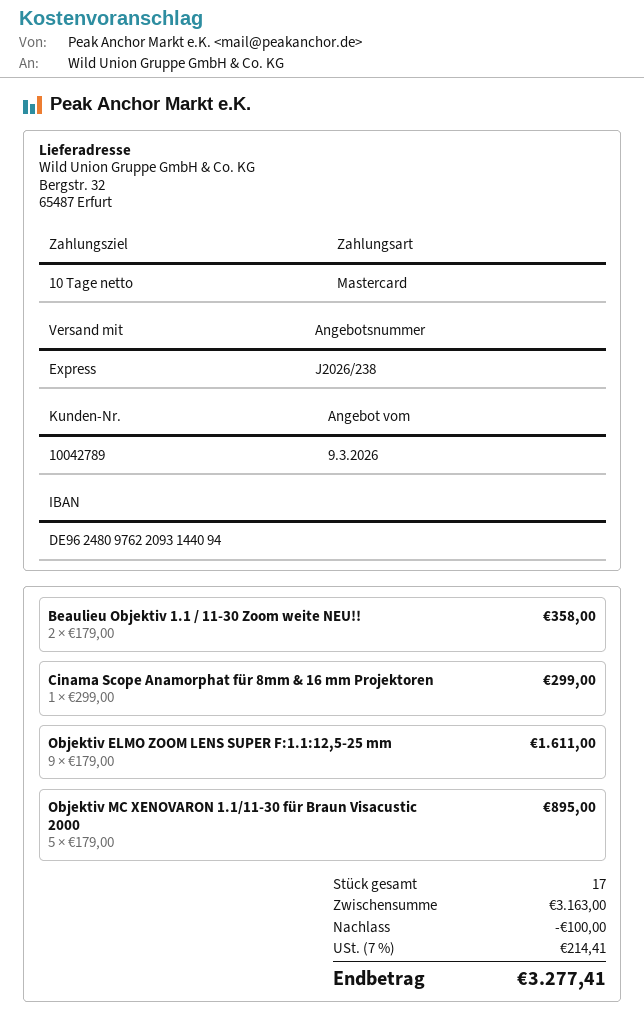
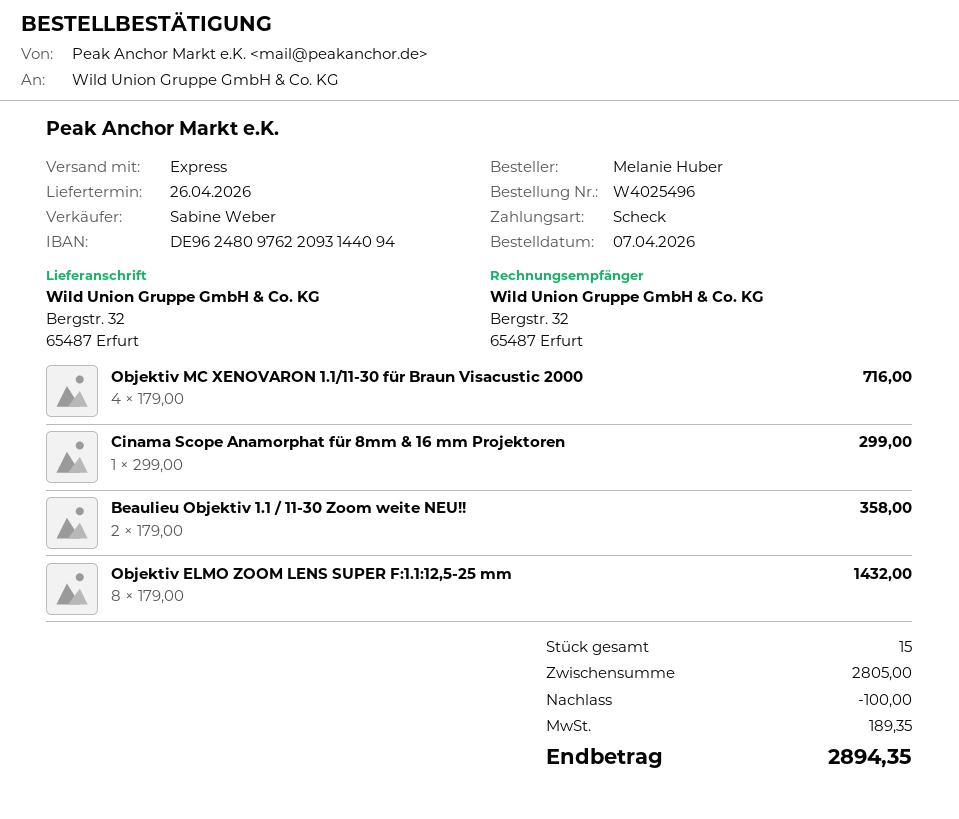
payment method: Mastercard -> cheque
Objektiv ELMO ZOOM LENS SUPER F:1.1:12,5-25 mm: 9 x 179.00 = 1611.00 -> 8 x 179.00 = 1432.00
Objektiv MC XENOVARON 1.1/11-30 für Braun Visacustic 2000: 5 x 179.00 = 895.00 -> 4 x 179.00 = 716.00
total quantity: 17 -> 15
subtotal: 3163.00 -> 2805.00
tax: 214.41 -> 189.35
total: 3277.41 -> 2894.35

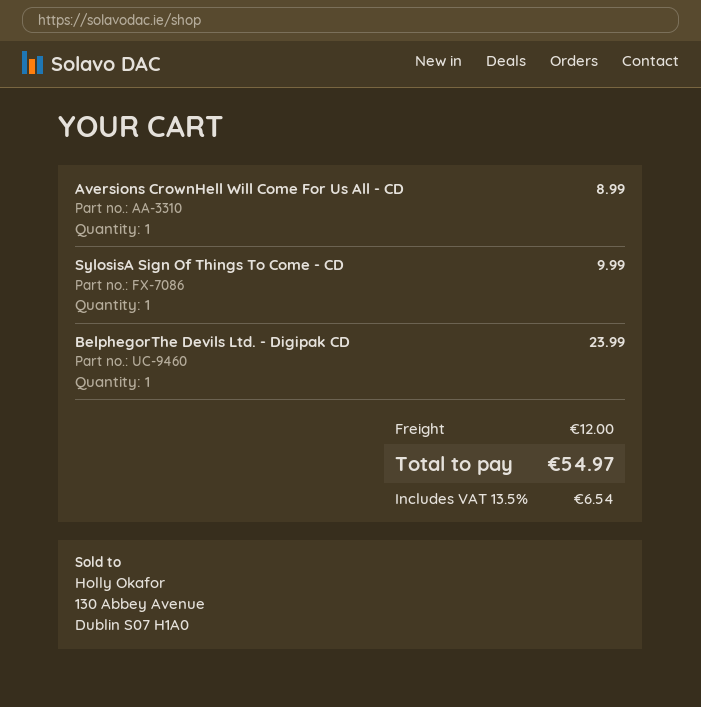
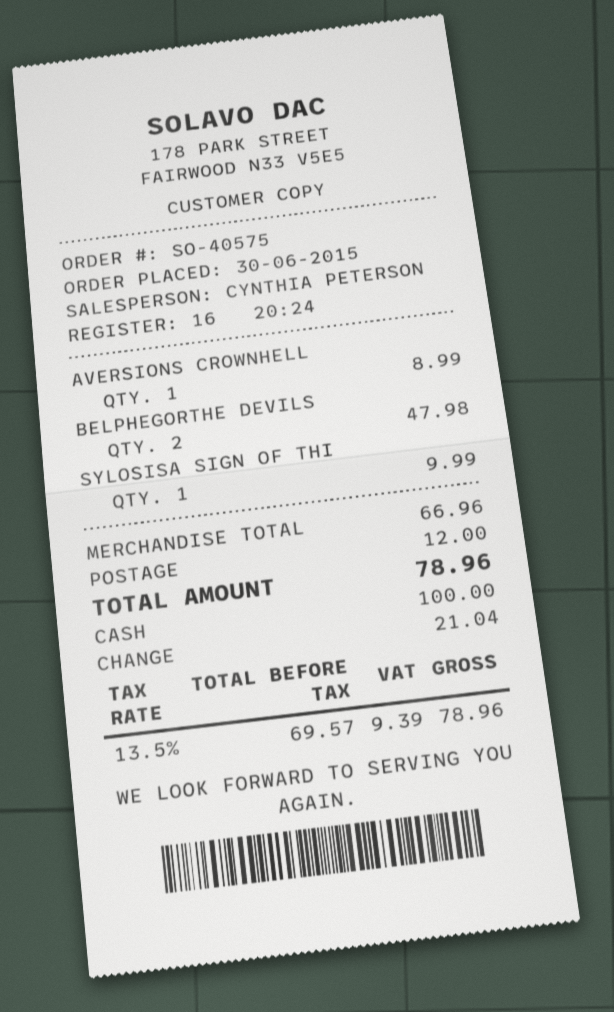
BelphegorThe Devils Ltd. - Digipak CD: 1 for 23.99 -> 2 for 47.98
tax: 13.5% = 6.54 -> 13.5% = 9.39
total: 54.97 -> 78.96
★ ★ ★ ★ ★
Going from the line that contains "BelphegorThe Devils Ltd." to the last line of the records, reproduce every line as written.

Result of the task:
BelphegorThe Devils Ltd. - Digipak CD: 1 for 23.99 -> 2 for 47.98
tax: 13.5% = 6.54 -> 13.5% = 9.39
total: 54.97 -> 78.96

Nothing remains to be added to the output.